Essentially I don't approve of organisational structures which take on a life of their own. One example would be the US Legislature. The general operating principles and the unwritten cronyism and corporate influence do not change when the people in the legislature change. We can refer to the legislature as a single entity which for all of my life has been essentially unchanged. The influence of corporations on bill writing and on voting is very heavy no matter who the senators and congrespeople are. There are changes in attitudes to social programmes and tax plans, but there is no change in attitudes on the influence of the corporate on the process. This is an example of the organisation taking on a life of its own. In this instance the legislature is its own entity made up of the people in it, but not defined by them. Once they enter said system they conform to the requirements of the system.

This is observable in corporations, large religious institutions, and other governments. The particulars are different, but in each case one can discern core values and operating principles which are held above those of the people who make up the group.

The reason I'm not fond of these supra-human entities is because they are indifferent. There isn't evil there, because there is no morality or accountability.

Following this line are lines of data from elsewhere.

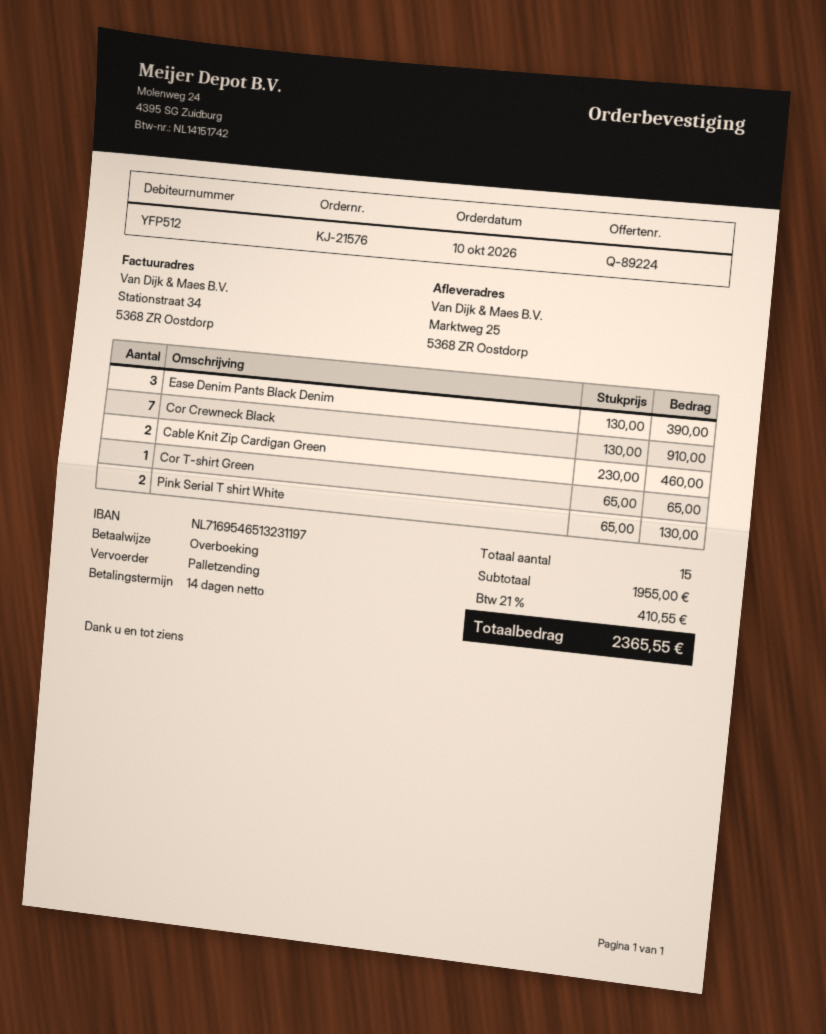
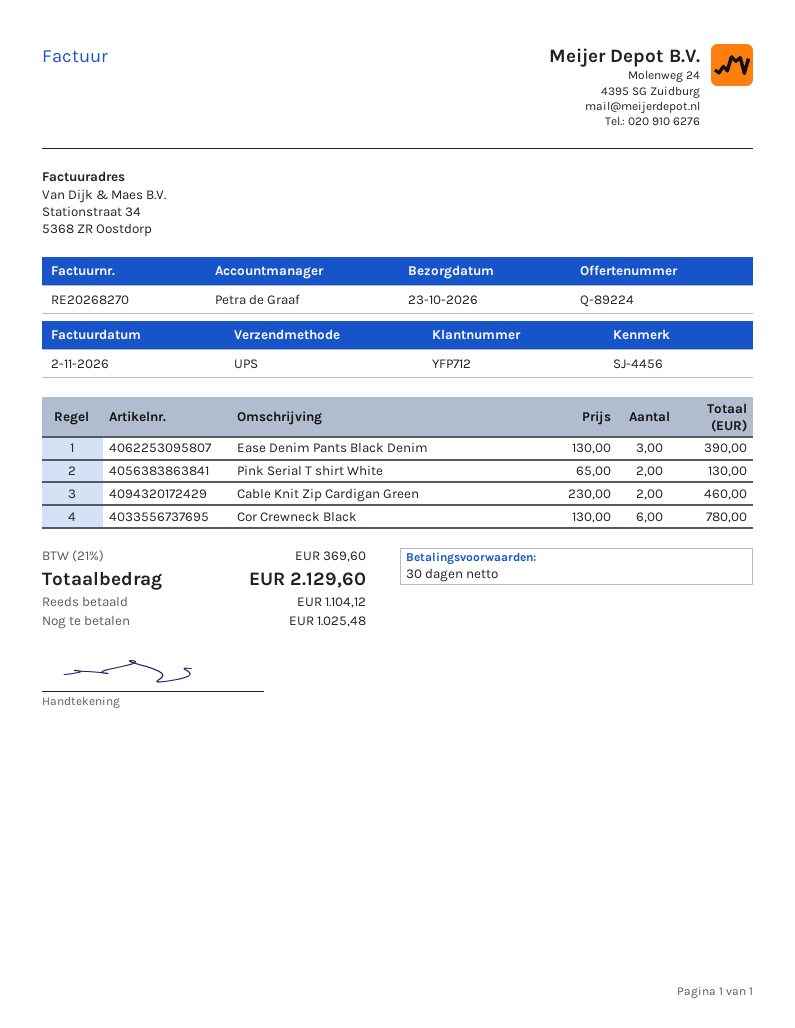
payment terms: 14 days -> 30 days
customer number: YFP512 -> YFP712
shipping method: pallet freight -> UPS
Cor Crewneck Black: 7 x 130.00 = 910.00 -> 6 x 130.00 = 780.00
Cor T-shirt Green: 1 x 65.00 = 65.00 -> none
tax: 21% = 410.55 -> 21% = 369.60
total: 2365.55 -> 2129.60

A company has its goals and pursues them in whatever fashion best allows it to meet them. If a company's goals are profits and growth (as is very often the case) they will move towards those goals everything else be damned. It is only when public disapproval, or interactions with the government promise to hinder growth and profit that tactics change. Though the decisions to pursue these avenues of action are ostensibly made by people, the consistency of these decisions across companies suggests that the decision doesn't care who makes it.

All of this has been floating in my head tonight because I'm severely bothered by the way that a lot of things are going. That the "best country in the world" the US of A is as bad as it is seems a bad sign to me. If this is the best, then we humans are doing something wrong.

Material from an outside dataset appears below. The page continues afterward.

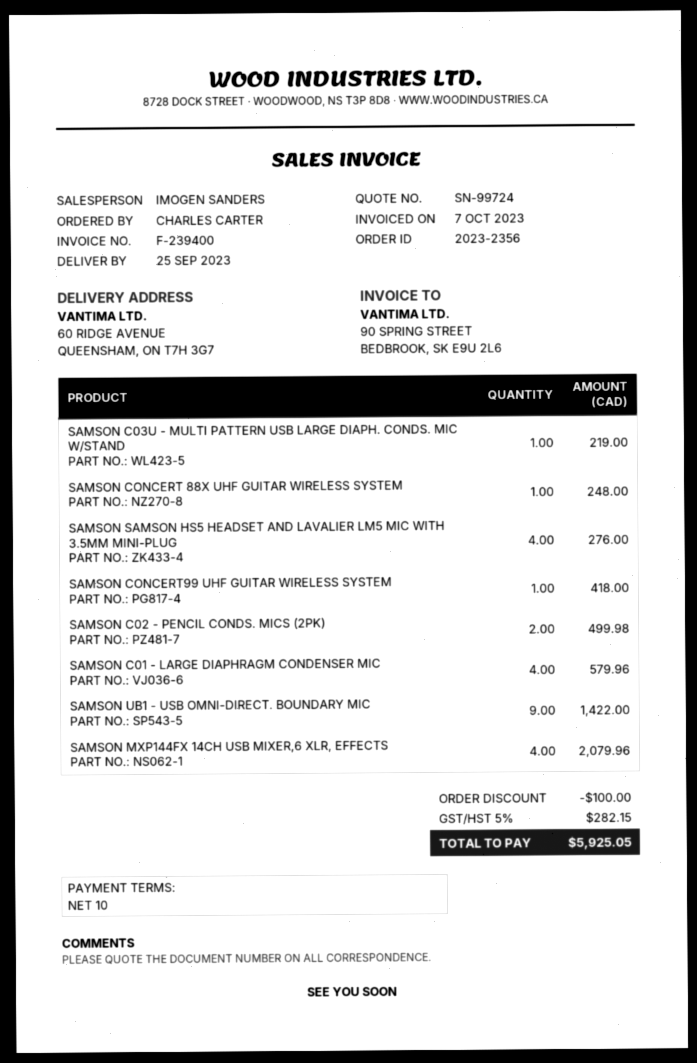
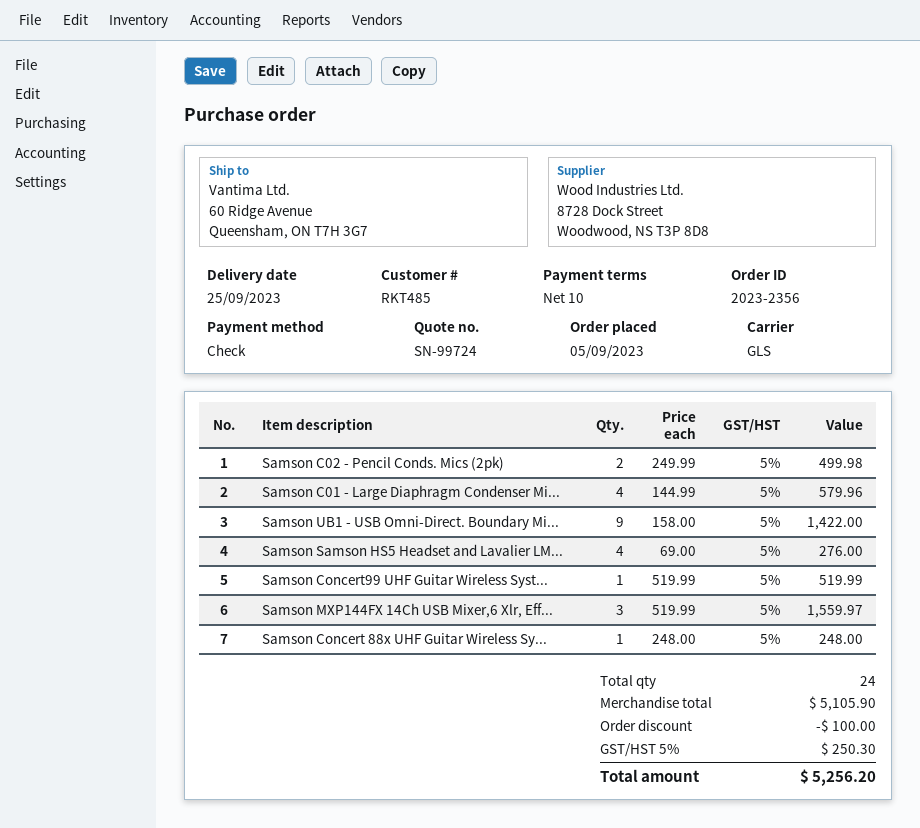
SAMSON C03U - MULTI PATTERN USB LARGE DIAPH. CONDS. MIC W/STAND: 1 for 219.00 -> none
SAMSON CONCERT99 UHF GUITAR WIRELESS SYSTEM: 1 for 418.00 -> 1 for 519.99
SAMSON MXP144FX 14CH USB MIXER,6 XLR, EFFECTS: 4 for 2079.96 -> 3 for 1559.97
tax: 5% = 282.15 -> 5% = 250.30
total: 5925.05 -> 5256.20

My friends and I were biking throughout Davis and I kept grabbing my U Lock out of my back pocket and brandishing it. The heft felt good in my hands. The whole time I was worried about and wondering about police. The power that they had over me, the fact that they could call my holding of the ULock (a potential weapon) "Probable Cause" and theoretically kill me; all of that bothered me deeply.

There are hundreds of things wrong with modern policing, but I cannot say it as well as was done in "Our Enemies in Blue: Police and Power in America" The title is intentionally hyperbolic. The research is wonderful and the topic matter as important as this stuff gets.

The whole point here though is that I've been thinking politics and social organisation and the influence of capitalism on the media.

All of this was crystalised while we watched "The Motorcycle Diaries" it was good, and very affecting. Since then I've been looking for non-corporate news sources (much harder than it sounds) and have been thinking of how best to write the third part of my novella (which draws heavily from my organisational ideals).

I'm getting a bit to bleary eyed to continue on this topic, but It must be noted that one needs question the society in which they live. Whatever one comes to is their own, but so many people don't do that. Things are good, or so they seem, because we've internalised so many of the control mechanisms.

Just think about how things work, and how you want to be involved in the processes. Do you vote, and if you do is there actually any efficacy in it? My ideas aren't well formed enough in this post for one to mull them over really well, but if you see something in them think of the organisations you are in and around; how are they changed when new people enter them, what are their core operating principles, and how do those principles differ from the stated principles?